=== Begin Enclosure ===
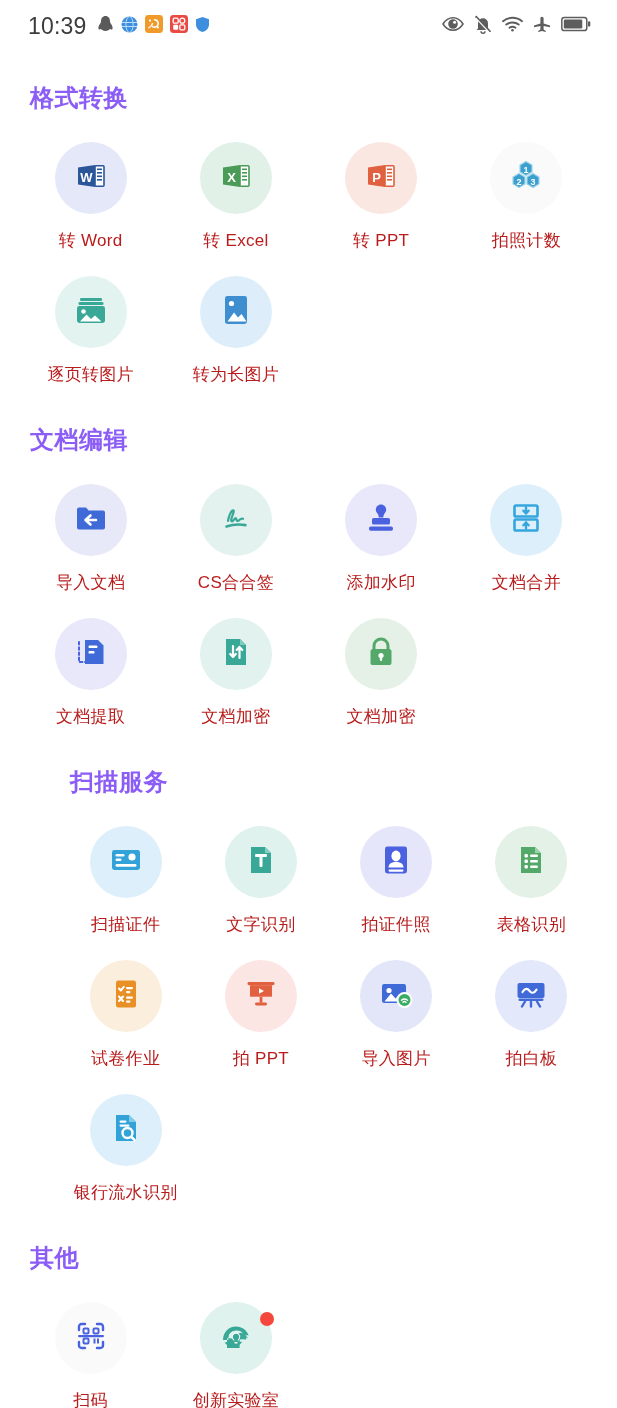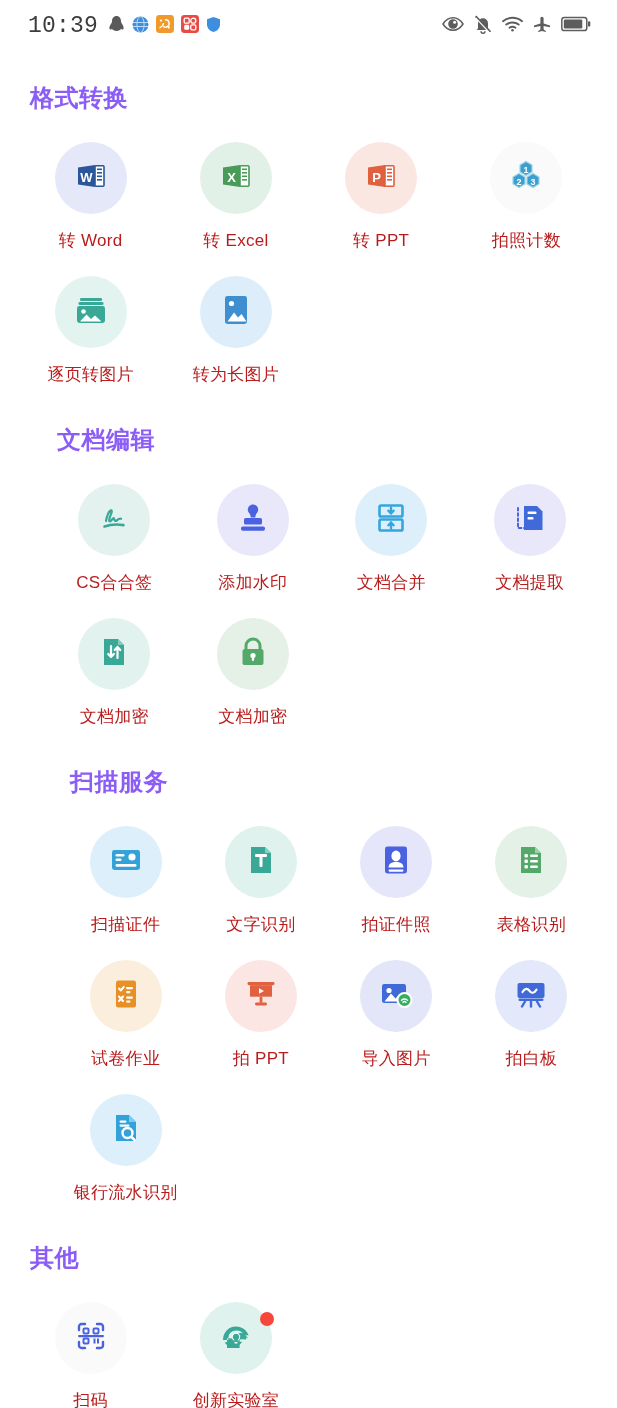--- a/index.html
+++ b/index.html
@@ -17,39 +17,39 @@
     display: flex;
     align-items: center;
     justify-content: space-between;
     padding: 0 26px 0 28px;
   }
   .sb-left { display: flex; align-items: center; gap: 7px; }
   .sb-time {
     font-size: 23px;
     color: #3c3c3c;
     letter-spacing: .2px;
-    font-family: Liberation Mono, monospace;
+    font-family: Liberation Sans, sans-serif;
     margin-right: 3px;
   }
   .sb-right { display: flex; align-items: center; gap: 10px; }
   .sb-ico { display: block; }
 
   
   .content { padding: 0 0 0 0; }
 
   .section { margin-top: 0; }
   .sec-title {
     font-size: 24px;
     font-weight: bold;
     color: #8b5cf6;
     letter-spacing: .5px;
     padding-left: 30px;
   }
   .sec-1 { margin-top: 30px; }
-  .sec-2 { margin-top: 38px; padding-left: 27px; }
+  .sec-2 { margin-top: 38px; }
   .sec-3 { margin-top: 38px; padding-left: 40px; }
   .sec-4 { margin-top: 38px; }
 
   .grid {
     display: grid;
     grid-template-columns: repeat(4, 1fr);
     padding: 0 18px;
     margin-top: 16px;
     row-gap: 12px;
   }
@@ -280,20 +280,31 @@
         </div>
         <div class="tile-label">转为长图片</div>
       </div>
     </div>
   </div>
 
   <div class="section sec-2">
     <div class="sec-title">文档编辑</div>
     <div class="grid">
 
+      <div class="tile">
+        <div class="circ" style="background:#e7e9f9">
+          <span>
+            <svg width="38" height="38" viewBox="0 0 38 38">
+              <path d="M5 10.5a2 2 0 0 1 2-2h7l2.6 3H31a2 2 0 0 1 2 2v15a2 2 0 0 1-2 2H7a2 2 0 0 1-2-2z" fill="#3f6ad8"></path>
+              <path d="M24 21h-9.5M18.5 16.5 13.5 21l5 4.5" stroke="#fff" stroke-width="2.6" fill="none" stroke-linecap="round" stroke-linejoin="round"></path>
+            </svg>
+          </span>
+        </div>
+        <div class="tile-label">导入文档</div>
+      </div>
 
       <div class="tile">
         <div class="circ" style="background:#e3f2ee">
           <span>
             <svg width="40" height="40" viewBox="0 0 40 40">
               <path d="M12 23c1-5 3-9.5 4.5-10.5 1.2-.8 1.6.4 1 2.2-.7 2.2-2.3 5.5-2.3 7.5 0 1.2.8 1.6 1.8.6 1-1 1.9-2.6 2.6-2.6.6 0 .6 1 .9 1.8.4 1.1 1.3 1.3 2.3.4 1.2-1 2.4-2.3 4.2-1.6" stroke="#3aa897" stroke-width="2.2" fill="none" stroke-linecap="round" stroke-linejoin="round"></path>
               <path d="M10.5 28.5c4.5-1.6 13-2.4 19-1.4" stroke="#3aa897" stroke-width="2.6" fill="none" stroke-linecap="round"></path>
             </svg>
           </span>
         </div>

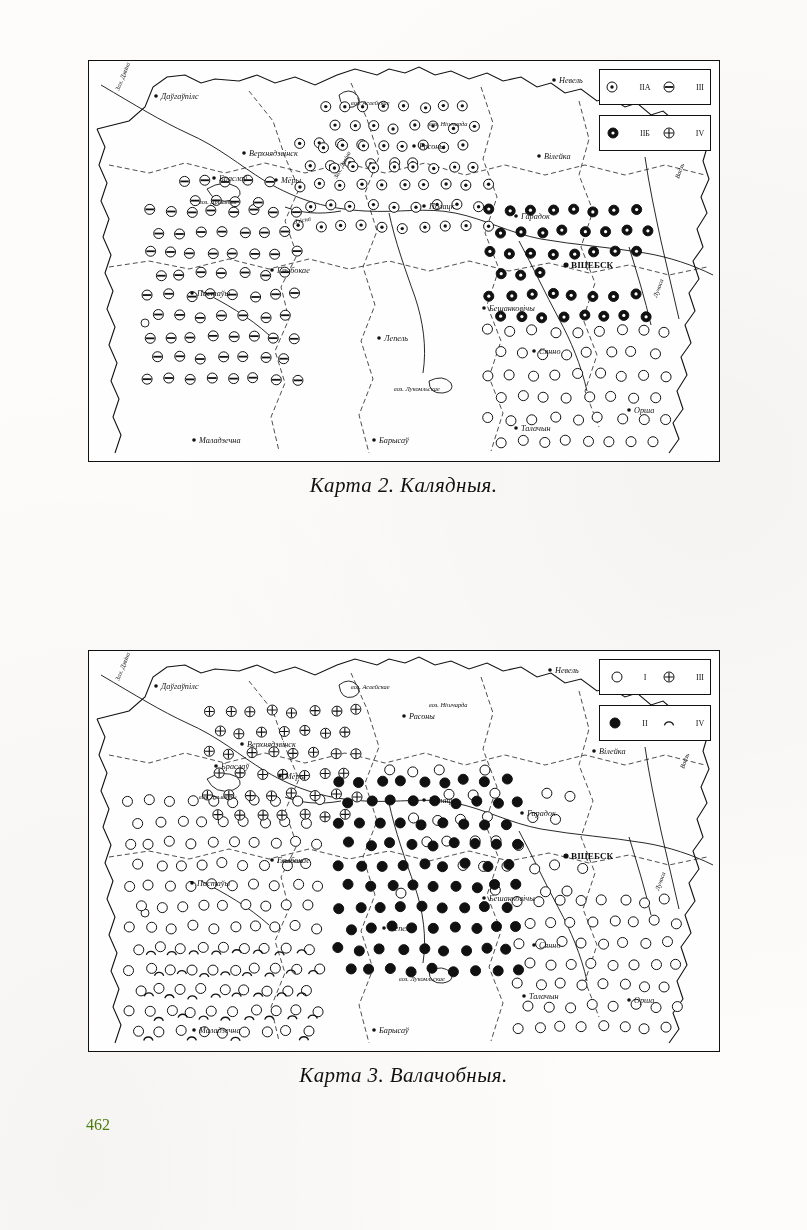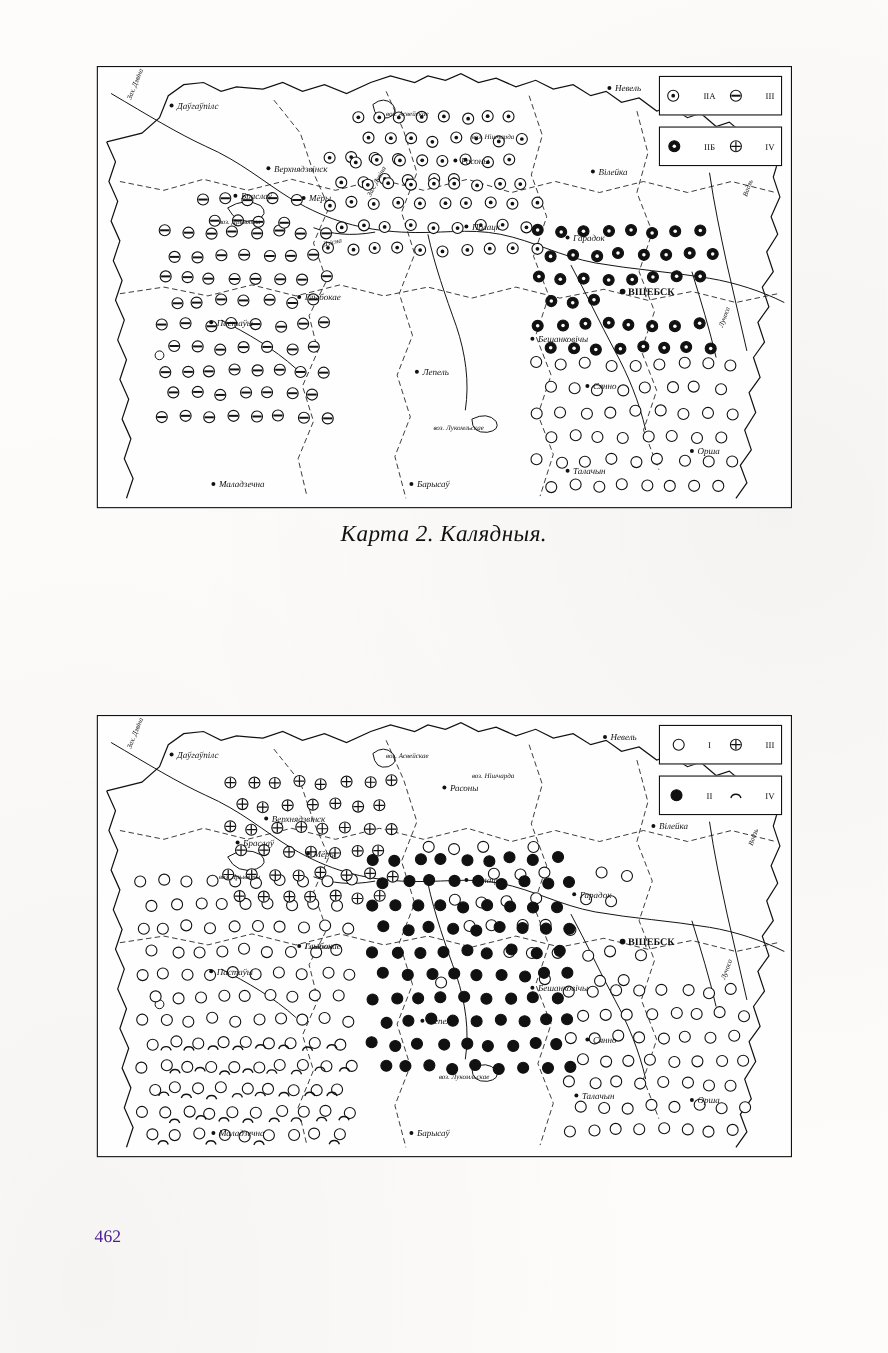--- a/index.html
+++ b/index.html
@@ -32,21 +32,21 @@
     text-align:center;
     font-style:italic;
     font-size:21px;
     color:#111;
     margin-top:11px;
     letter-spacing:0.4px;
   }
   .pageno{
     position:absolute;
     left:86px;top:1116px;
-    font-size:16px;color:#4c1d95;
+    font-size:16px;color:#4d7c0f;
     font-family:"Liberation Serif", serif;
   }
   svg{display:block;}
   .lbl{
     font-family:"Liberation Serif", serif;
     fill:#111;
   }
   .city{font-size:8.2px;font-style:italic;}
   .city-b{font-size:9.2px;font-weight:bold;}
   .hydro{font-size:6.4px;font-style:italic;}
@@ -979,15 +979,16 @@
           <span class="lgsym">
             <svg width="16" height="14">
                 <use href="#s-arc" x="8" y="7"></use>
               </svg>
           </span>
           <span class="lgtxt">IV</span>
         </div>
       </div>
     </div>
   </div>
+  <div class="caption">Карта 3. Валачобныя.</div>
 </div>
 
 <div class="pageno">462</div>
 
 </body></html>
=== End Enclosure ===
#### [Description of the task]
Output every record verbatim, skipping images.

#### [Response area]
--- a/index.html
+++ b/index.html
@@ -17,39 +17,39 @@
     display: flex;
     align-items: center;
     justify-content: space-between;
     padding: 0 26px 0 28px;
   }
   .sb-left { display: flex; align-items: center; gap: 7px; }
   .sb-time {
     font-size: 23px;
     color: #3c3c3c;
     letter-spacing: .2px;
-    font-family: Liberation Mono, monospace;
+    font-family: Liberation Sans, sans-serif;
     margin-right: 3px;
   }
   .sb-right { display: flex; align-items: center; gap: 10px; }
   .sb-ico { display: block; }
 
   
   .content { padding: 0 0 0 0; }
 
   .section { margin-top: 0; }
   .sec-title {
     font-size: 24px;
     font-weight: bold;
     color: #8b5cf6;
     letter-spacing: .5px;
     padding-left: 30px;
   }
   .sec-1 { margin-top: 30px; }
-  .sec-2 { margin-top: 38px; padding-left: 27px; }
+  .sec-2 { margin-top: 38px; }
   .sec-3 { margin-top: 38px; padding-left: 40px; }
   .sec-4 { margin-top: 38px; }
 
   .grid {
     display: grid;
     grid-template-columns: repeat(4, 1fr);
     padding: 0 18px;
     margin-top: 16px;
     row-gap: 12px;
   }
@@ -280,20 +280,31 @@
         </div>
         <div class="tile-label">转为长图片</div>
       </div>
     </div>
   </div>
 
   <div class="section sec-2">
     <div class="sec-title">文档编辑</div>
     <div class="grid">
 
+      <div class="tile">
+        <div class="circ" style="background:#e7e9f9">
+          <span>
+            <svg width="38" height="38" viewBox="0 0 38 38">
+              <path d="M5 10.5a2 2 0 0 1 2-2h7l2.6 3H31a2 2 0 0 1 2 2v15a2 2 0 0 1-2 2H7a2 2 0 0 1-2-2z" fill="#3f6ad8"></path>
+              <path d="M24 21h-9.5M18.5 16.5 13.5 21l5 4.5" stroke="#fff" stroke-width="2.6" fill="none" stroke-linecap="round" stroke-linejoin="round"></path>
+            </svg>
+          </span>
+        </div>
+        <div class="tile-label">导入文档</div>
+      </div>
 
       <div class="tile">
         <div class="circ" style="background:#e3f2ee">
           <span>
             <svg width="40" height="40" viewBox="0 0 40 40">
               <path d="M12 23c1-5 3-9.5 4.5-10.5 1.2-.8 1.6.4 1 2.2-.7 2.2-2.3 5.5-2.3 7.5 0 1.2.8 1.6 1.8.6 1-1 1.9-2.6 2.6-2.6.6 0 .6 1 .9 1.8.4 1.1 1.3 1.3 2.3.4 1.2-1 2.4-2.3 4.2-1.6" stroke="#3aa897" stroke-width="2.2" fill="none" stroke-linecap="round" stroke-linejoin="round"></path>
               <path d="M10.5 28.5c4.5-1.6 13-2.4 19-1.4" stroke="#3aa897" stroke-width="2.6" fill="none" stroke-linecap="round"></path>
             </svg>
           </span>
         </div>

--- a/index.html
+++ b/index.html
@@ -32,21 +32,21 @@
     text-align:center;
     font-style:italic;
     font-size:21px;
     color:#111;
     margin-top:11px;
     letter-spacing:0.4px;
   }
   .pageno{
     position:absolute;
     left:86px;top:1116px;
-    font-size:16px;color:#4c1d95;
+    font-size:16px;color:#4d7c0f;
     font-family:"Liberation Serif", serif;
   }
   svg{display:block;}
   .lbl{
     font-family:"Liberation Serif", serif;
     fill:#111;
   }
   .city{font-size:8.2px;font-style:italic;}
   .city-b{font-size:9.2px;font-weight:bold;}
   .hydro{font-size:6.4px;font-style:italic;}
@@ -979,15 +979,16 @@
           <span class="lgsym">
             <svg width="16" height="14">
                 <use href="#s-arc" x="8" y="7"></use>
               </svg>
           </span>
           <span class="lgtxt">IV</span>
         </div>
       </div>
     </div>
   </div>
+  <div class="caption">Карта 3. Валачобныя.</div>
 </div>
 
 <div class="pageno">462</div>
 
 </body></html>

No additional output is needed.